There are major changes coming to the method of accounting for VAT which could result in significant changes to invoicing arrangements and increase cashflow pressures for contractors and construction companies.
Who will it affect?
Contractors engaged in building or construction services who trade with other VAT registered contractors. If you supply or receive services under the construction industry scheme that are currently subject to VAT then it will affect those services, but for VAT it will also include charges for materials. If you are unsure of whether the services you supply or are supplied to you will fall within these regulations please let us know.
What is the change?
Currently VAT is charged by the supplier of the construction services and materials. They issue a sales invoice for the value of their materials and services and add VAT where applicable, and receive a gross payment from the recipient of the services. The contractor then makes regular VAT returns to pay the VAT element collected at source to HM Revenue & Customs. The recipient of the services will record the purchase invoice in their records and claim the input VAT where applicable.
However, from 1 October 2020 it will be the recipient of the services who will be responsible for the reporting of VAT. Where appropriate the contractor issuing the sales invoice will no longer account for VAT on their sales invoice for the supply of the services and materials. Instead the recipient of the materials and services will account for the output VAT and input VAT (if recoverable) calculated on the net value of the purchase invoice received, under the new reverse charge method on their own VAT return.

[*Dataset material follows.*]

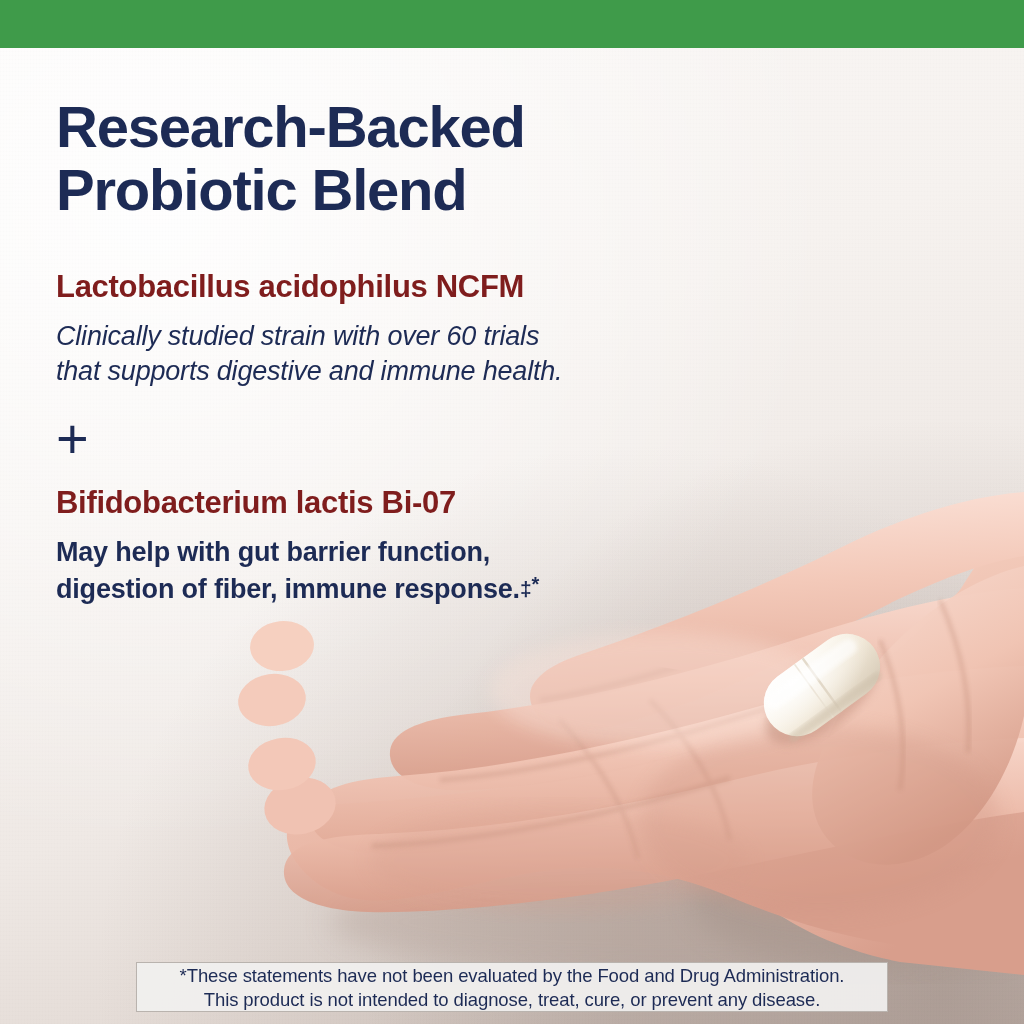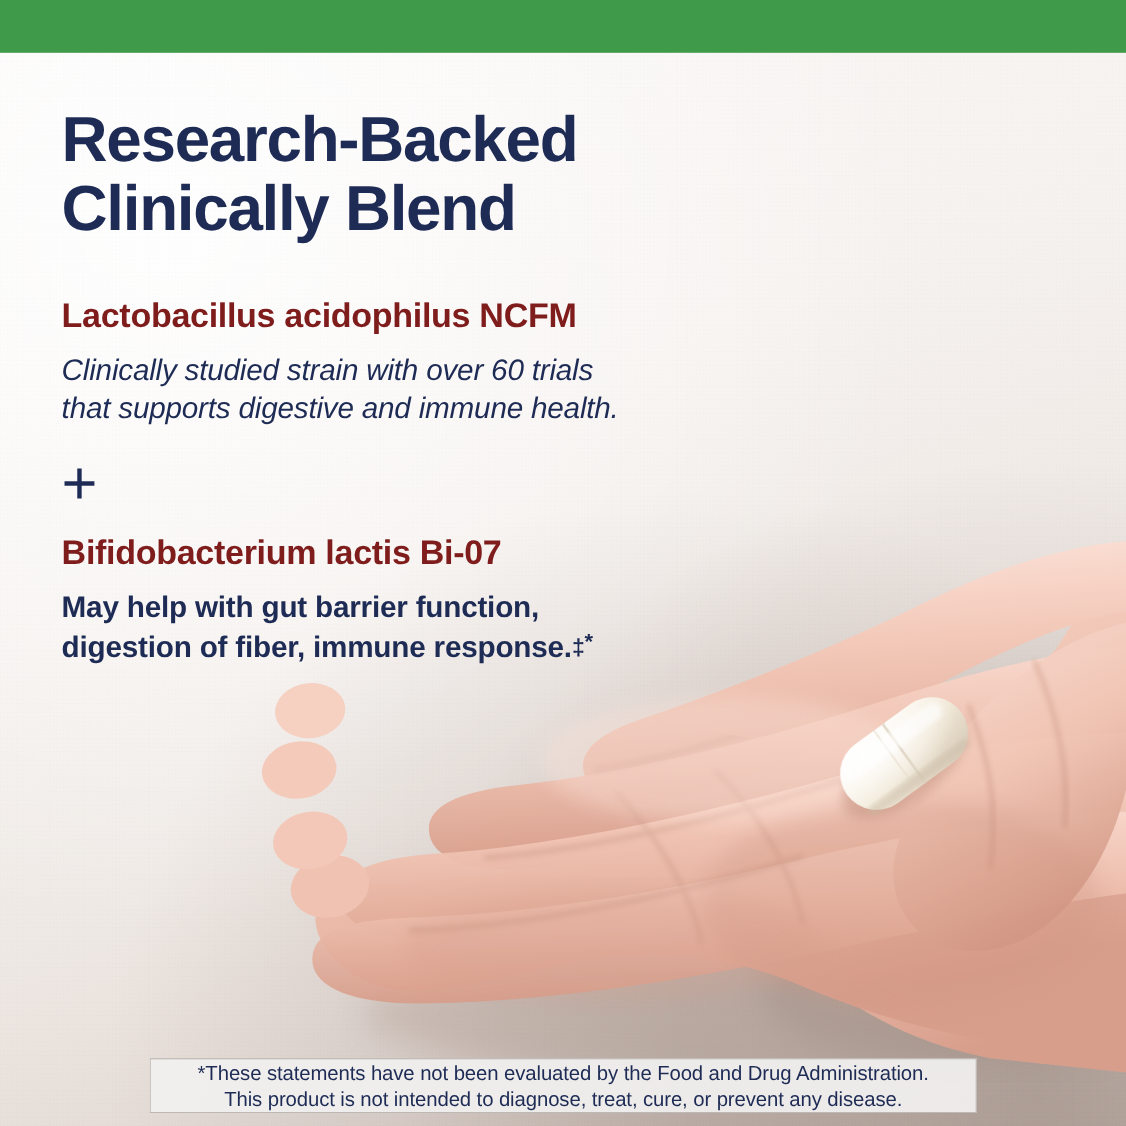"Research-Backed" h1.headline { text: Clinically -> Probiotic }
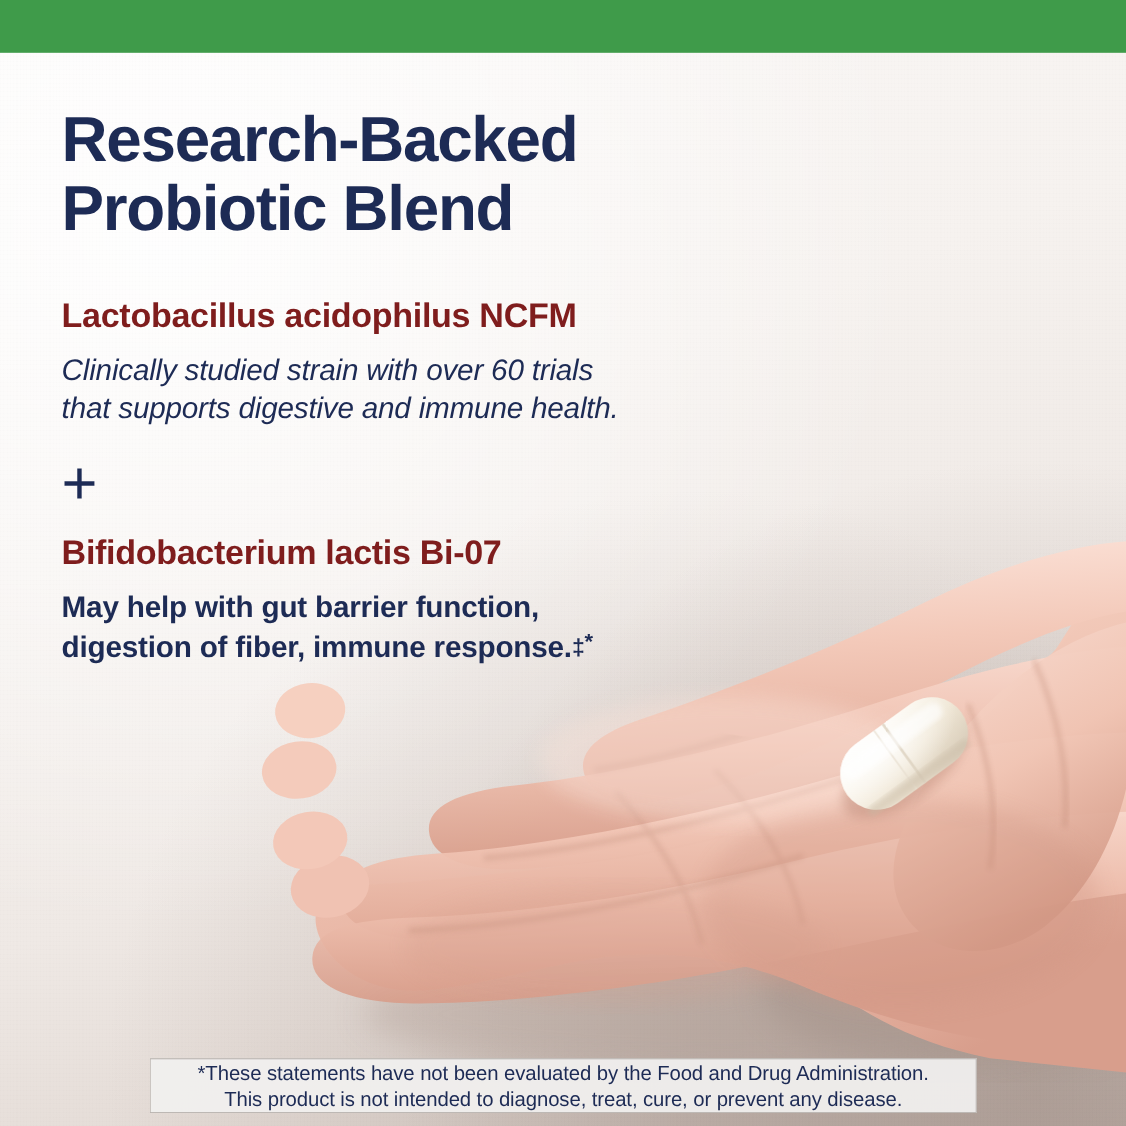"*These statements have not been" .disclaimer { align-items: center -> flex-end }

Details of the changes can be found on this link to HMRC website: https://www.gov.uk/guidance/vat-domestic-reverse-charge-for-building-and-construction-services
When is the change?
The changes come into effect from 1 October 2020 and supplies of services and materials after that date. Special rules will apply for contracts for services which span 1 October 2020.
This is not changing the VAT treatment of the supplies, but instead only the method of collection of VAT. If services were standard rated or reduced rated before 1 October 2020 they will continue to be.
Aside from the administration change that is required for both the contractors and the construction company this will detrimentally impact upon the cash flow of the contractor, but improve the cashflow of the larger construction companies. The contractors currently can benefit from holding the VAT paid by the recipient until the payment of VAT is required by their next quarters VAT return which can be up to 4 months after the payment has been received. Contractors should prepare for increased pressures on their cashflow and may need to consider methods to ease these pressures.
If the contractor and the construction business they supply to are connected then there is no requirement for the reverse charge to apply. This exemption also applies for supplies between landlords and tenants.
What contractors need to do
If you’re a contractor you’ll also need to review all your contracts with sub-contractors, to decide if the reverse charge will apply to the services you receive under your contracts. You’ll need to notify your suppliers if it will.
What sub-contractors need to do
If you’re a sub-contractor you’ll also need to contact your customers to get confirmation from them if the reverse charge will apply, including confirming if the customer is an end user or intermediary supplier.